New research suggests that picking your nose could increase your risk of developing Alzheimer’s disease and related dementia.
Bacteria can travel through the nasal cavity’s olfactory nerve — streamlined through a pick — reach the brain and create markers that are “a tell-tale sign of Alzheimer’s disease,” according to scientists from Australia’s Griffith University.
Specifically, their study, published in Scientific Reports, observed the bacteria Chlamydia pneumoniae — a germ linked to respiratory infections including pneumonia — use the olfactory nerve as “an invasion path to assault the central nervous system.” Cells in the brain then responded to the attack by depositing amyloid beta protein, a hallmark of Alzheimer’s.
“We’re the first to show that Chlamydia pneumoniae can go directly up the nose and into the brain where it can set off pathologies that look like Alzheimer’s disease,” professor James St. John, the study’s co-author and head of the Clem Jones Center for Neurobiology and Stem Cell Research, said in a press release.

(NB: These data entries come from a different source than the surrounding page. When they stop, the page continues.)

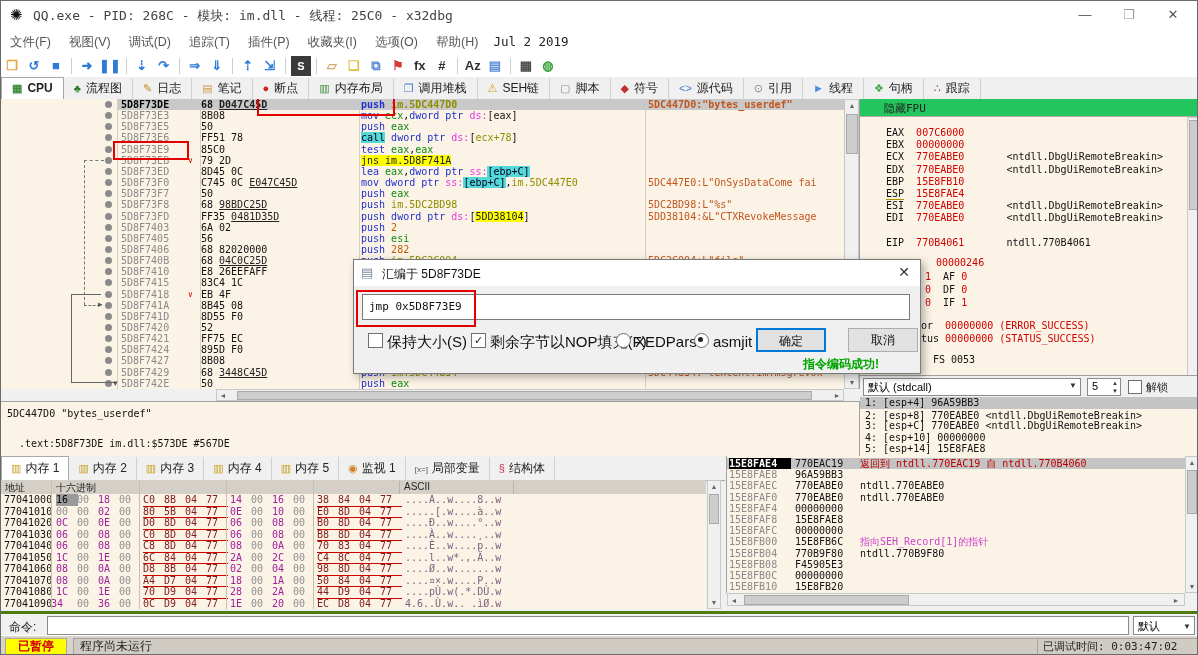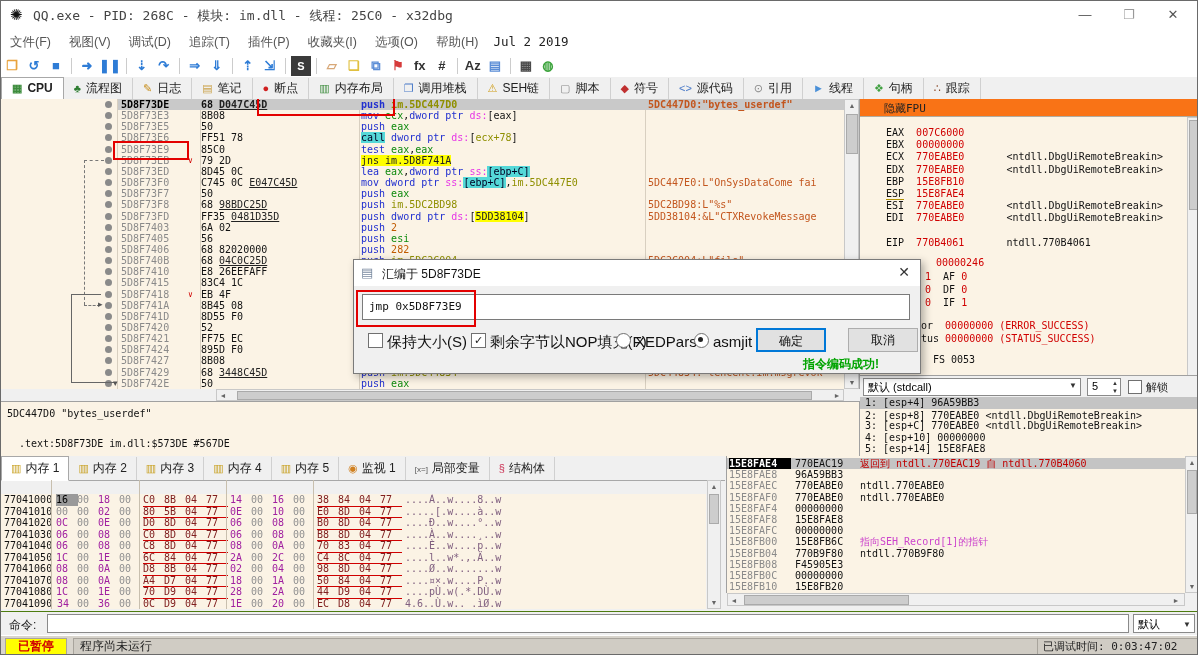"隐藏FPU" #regs-header { background: #f97316 -> #22c55e }
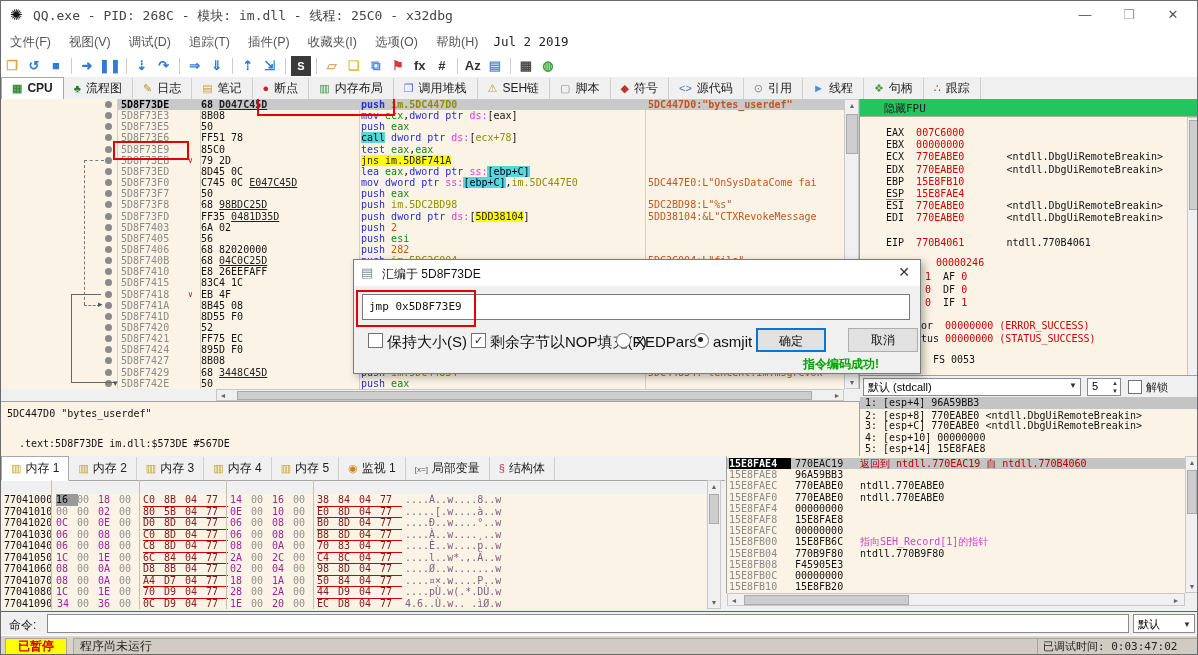"地址" div { html: none -> <div> <div>地址</div> <div>十六进制</div> <div>ASCII</div> <div></div> </div> }
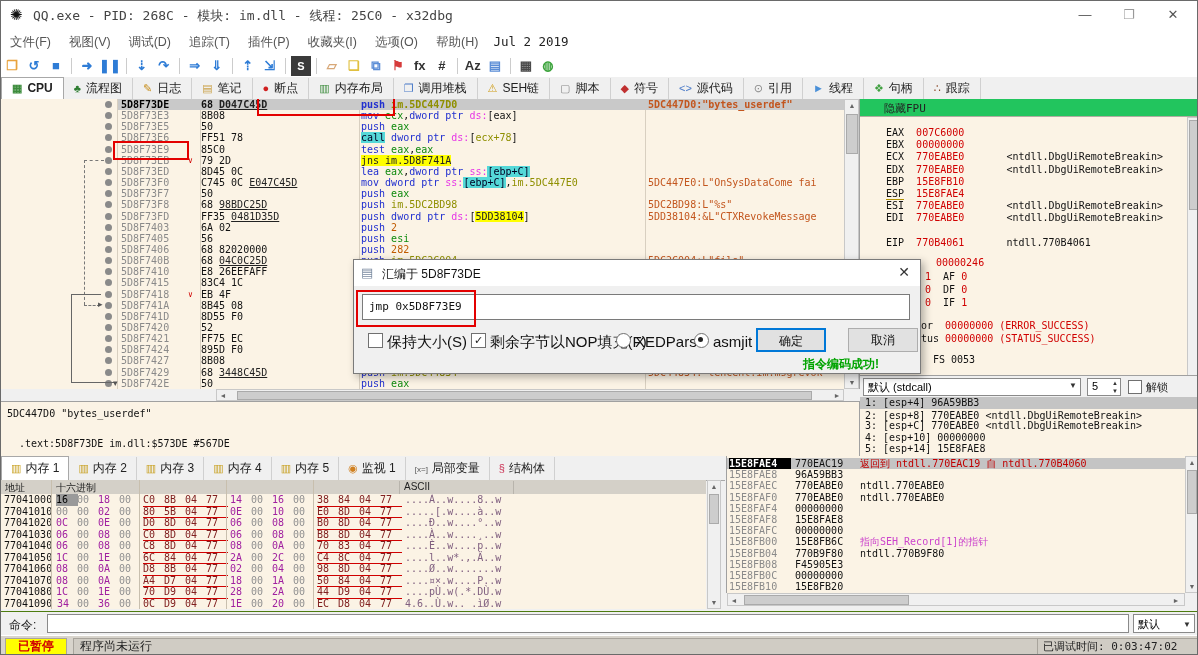"34" span.dmp-byte { left: 56px -> 50px }
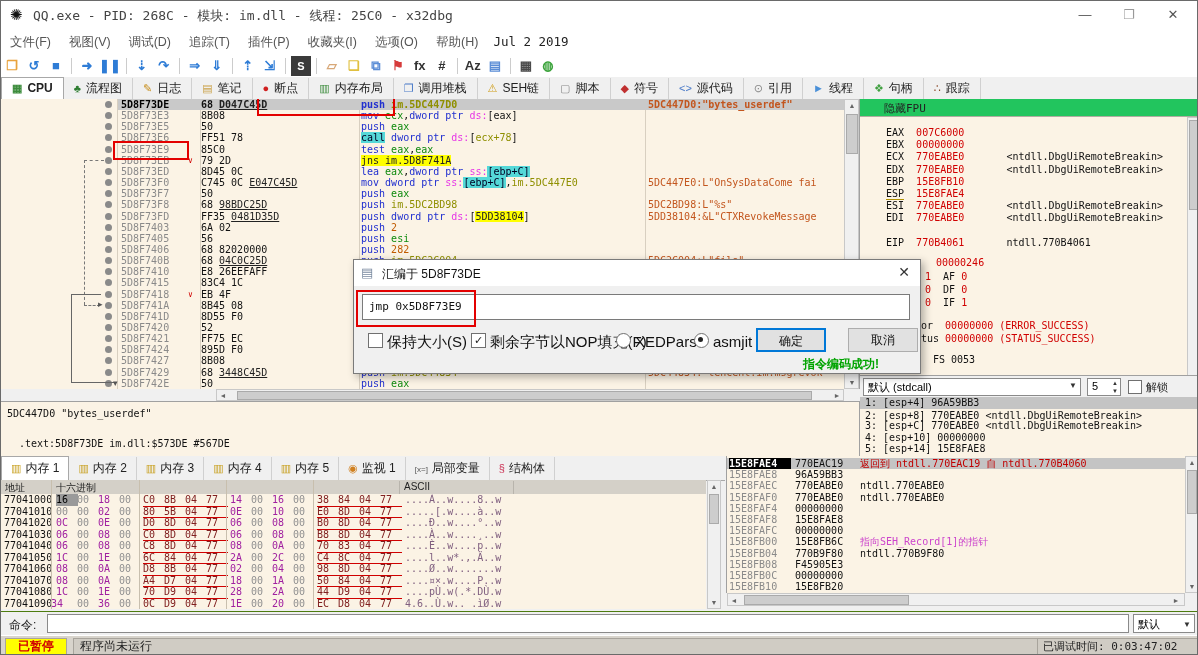"命令:" #cmdbar { border-top: 1px solid #4d7c0f -> 3px solid #4d7c0f }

While the study was conducted on mice, St. John said “the evidence is potentially scary for humans as well.”
The olfactory nerve serves as an express route for bacteria to reach the brain as it bypasses the blood-brain barrier, according to the researchers. Their next phase of research, they said, is aimed at proving the same pathway exists in humans.
“We need to do this study in humans and confirm whether the same pathway operates in the same way. It’s research that has been proposed by many people, but not yet completed,” St. John said.